This work proposes a cooperative integrated sensing and communication (ISAC) network assisted by active reconfigurable intelligent surfaces (RIS) to address the challenges of high deployment costs, weak signal strength, and insufficient sensing performance in conventional low-altitude surveillance systems, which hinder the efficient development of the low-altitude economy. For the first time, active RIS is introduced into low-altitude monitoring, enabling a compressive-sensing-based imaging framework that leverages subspace tracking algorithms for target imaging and detection. This approach effectively circumvents error propagation and data association issues inherent in traditional methods.
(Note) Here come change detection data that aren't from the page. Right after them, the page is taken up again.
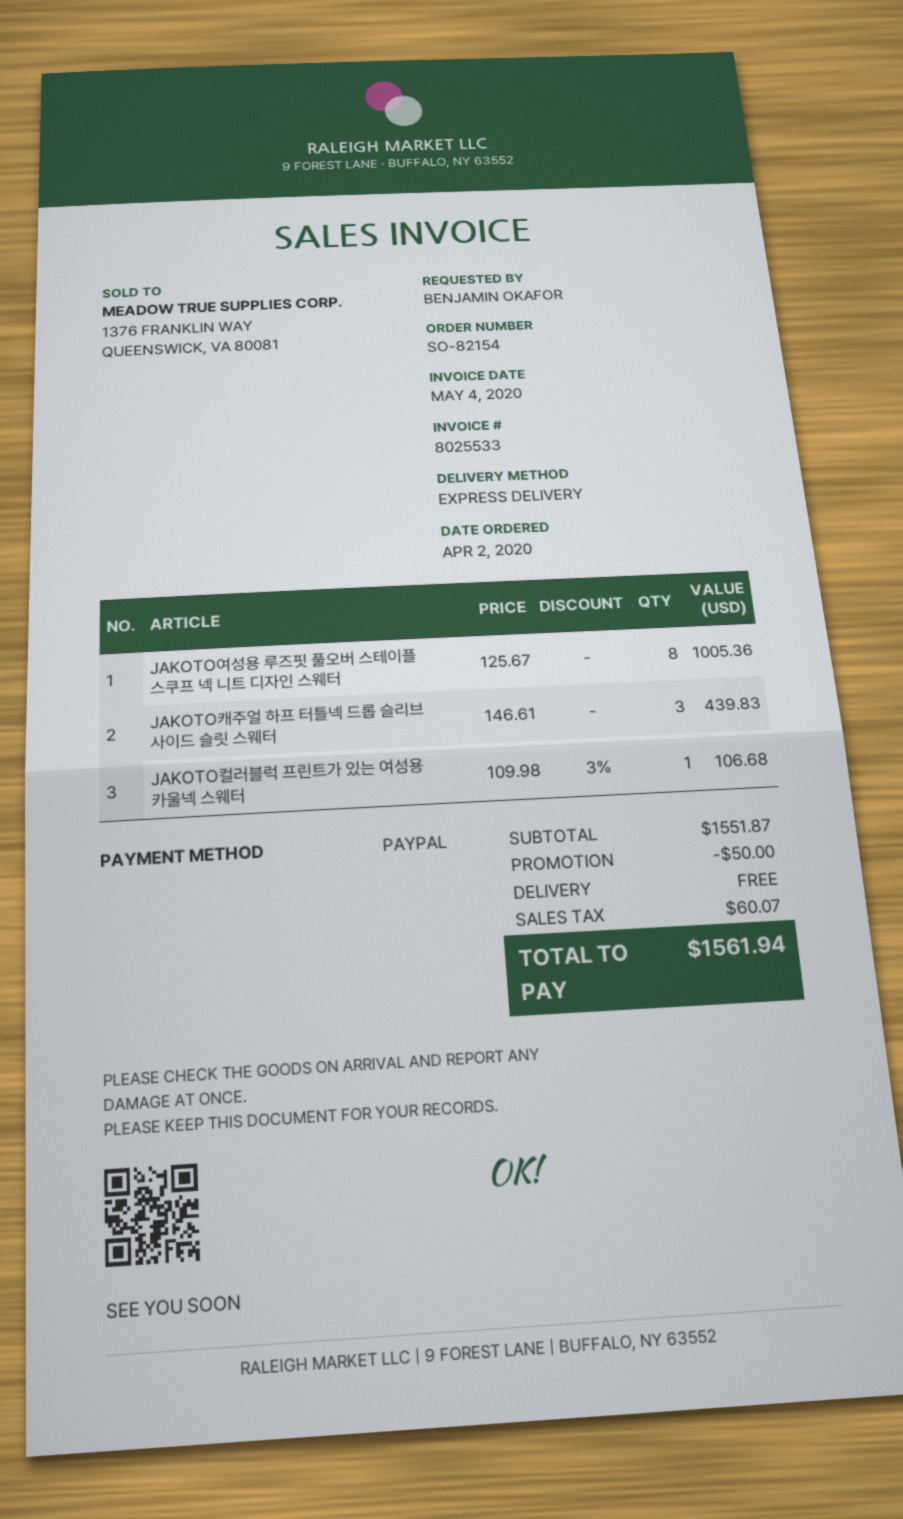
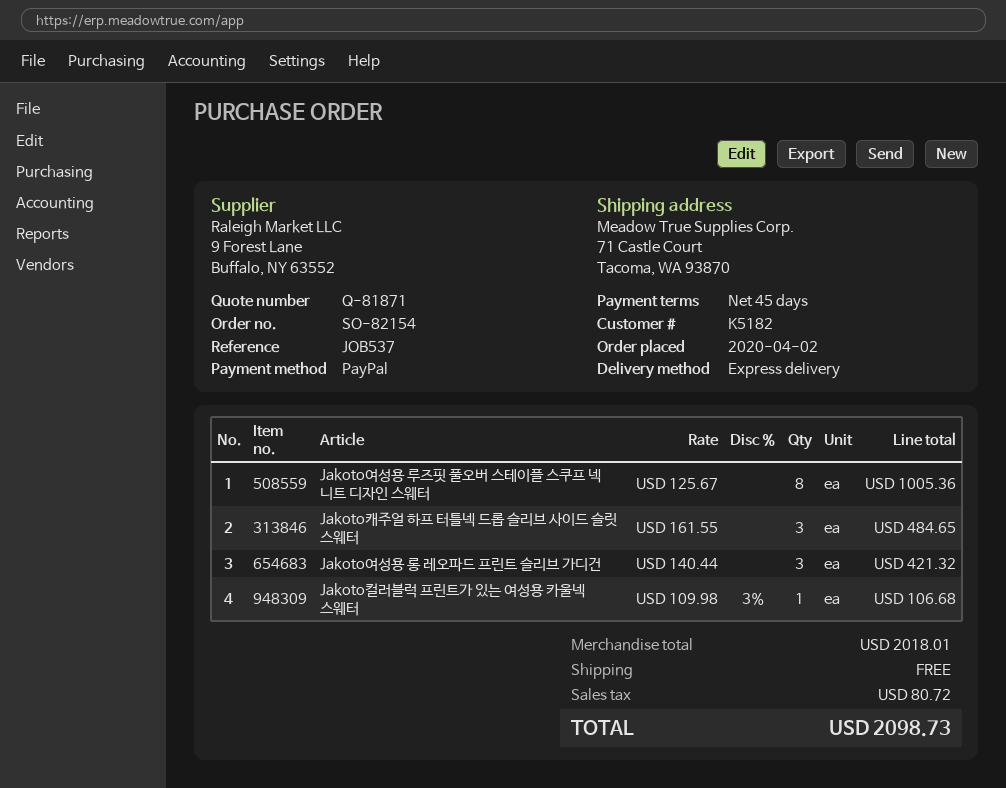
JAKOTO캐주얼 하프 터틀넥 드롭 슬리브 사이드 슬릿 스웨터: 3 x 146.61 = 439.83 -> 3 x 161.55 = 484.65
Jakoto여성용 롱 레오파드 프린트 슬리브 가디건: none -> 3 x 140.44 = 421.32
subtotal: 1551.87 -> 2018.01
discount: 50.00 -> none
tax: 60.07 -> 80.72
total: 1561.94 -> 2098.73

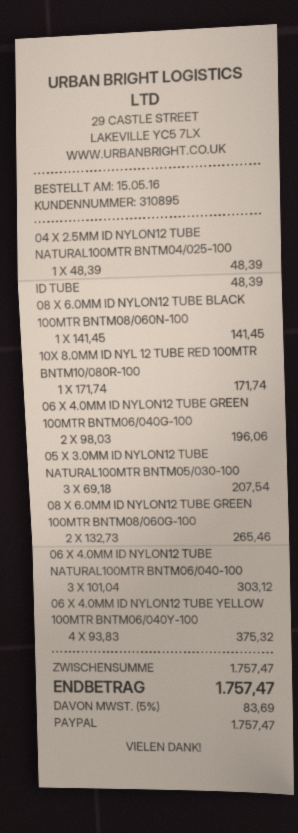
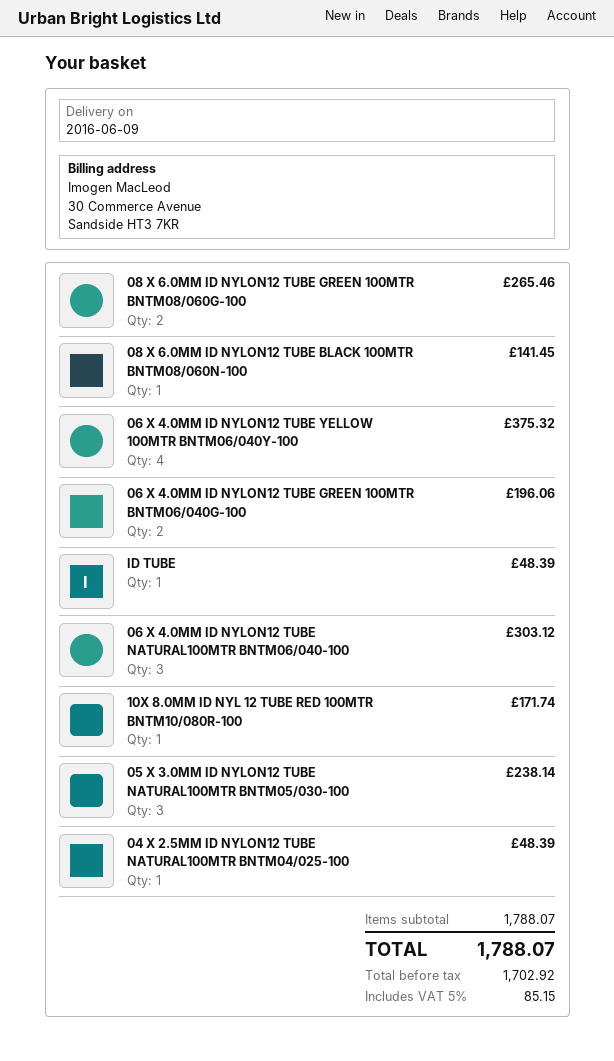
05 X 3.0MM ID NYLON12 TUBE NATURAL100MTR BNTM05/030-100: 3 for 207.54 -> 3 for 238.14
subtotal: 1757.47 -> 1788.07
tax: 5% = 83.69 -> 5% = 85.15
total: 1757.47 -> 1788.07

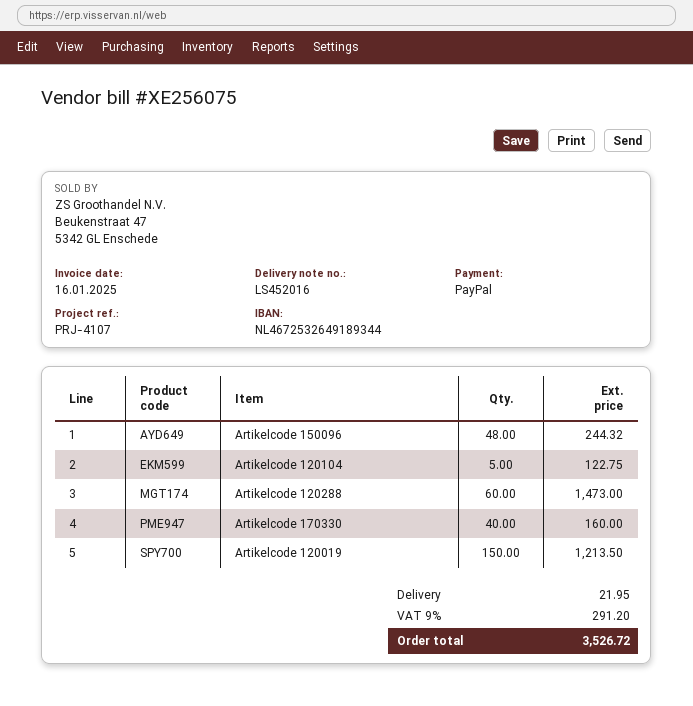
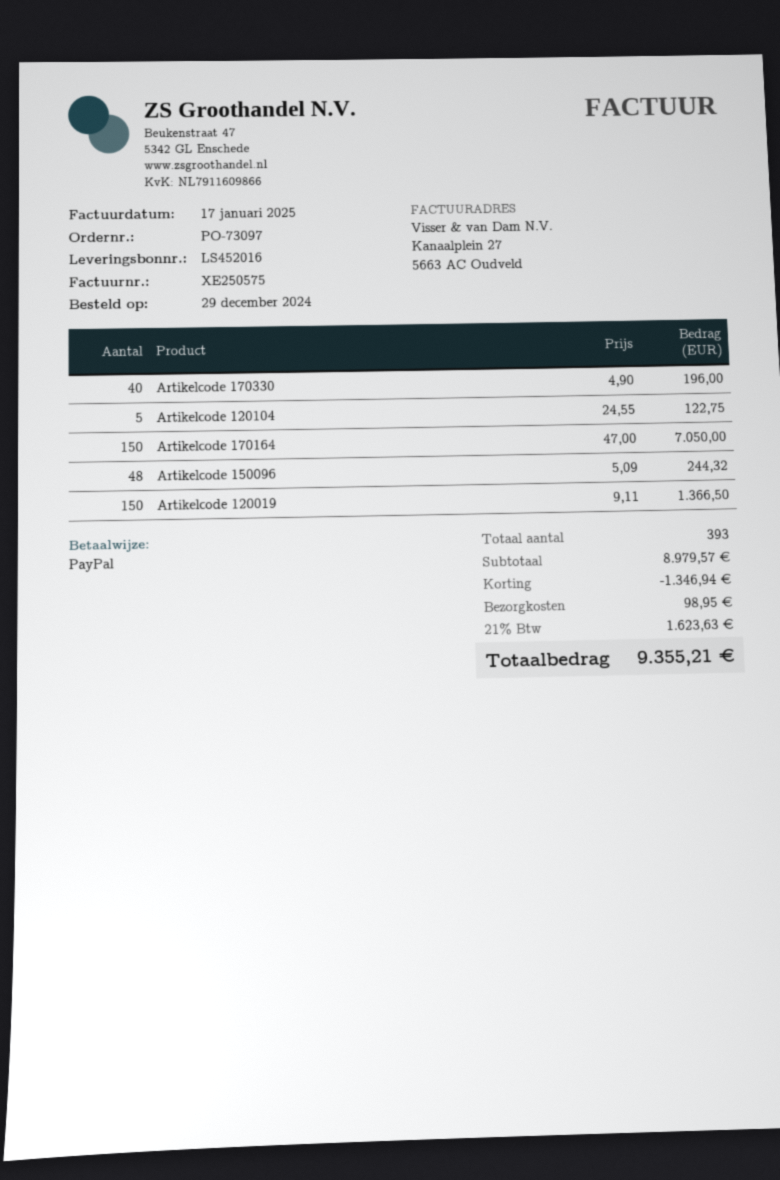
invoice number: XE256075 -> XE250575
invoice date: 2025-01-16 -> 2025-01-17
Artikelcode 120288: 60 for 1473.00 -> none
Artikelcode 170330: 40 for 160.00 -> 40 for 196.00
Artikelcode 120019: 150 for 1213.50 -> 150 for 1366.50
Artikelcode 170164: none -> 150 for 7050.00
discount: none -> 1346.94
shipping: 21.95 -> 98.95
tax: 9% = 291.20 -> 21% = 1623.63
total: 3526.72 -> 9355.21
Theoretical analysis and simulation results demonstrate that, under identical power constraints, the proposed scheme significantly outperforms passive RIS-based approaches, achieving high-precision target imaging and detection within an altitude of 300 meters.

The low-altitude economy is integral to the advancement of numerous sectors, necessitating the development of advanced low-altitude surveillance techniques. Nevertheless, conventional methods encounter limitations of high deployment costs and low signal strength. This study proposes a reconfigurable intelligent surface (RIS)-aided cooperative integrated sensing and communication (ISAC) network for low-altitude surveillance. This network employs RISs to reflect ISAC signals into low-altitude space for sensing. To enhance signal strength, we employ active RIS (ARIS) to amplify the signals. Moreover, in order to avoid error propagation and data association in traditional sensing methods, we model low-altitude surveillance as an imaging problem based on compressed sensing theory, which can be solved through the subspace pursuit algorithm. We derive the Cramer-Rao lower bound (CRLB) of the proposed RIS-aided low-altitude imaging system and analyze the impacts of various system parameters on sensing performance, providing guidance for ISAC system configuration. Numerical results show that ARIS outperforms passive RIS under identical power constraints, achieving effective imaging and target detection at altitudes up to 300 meters.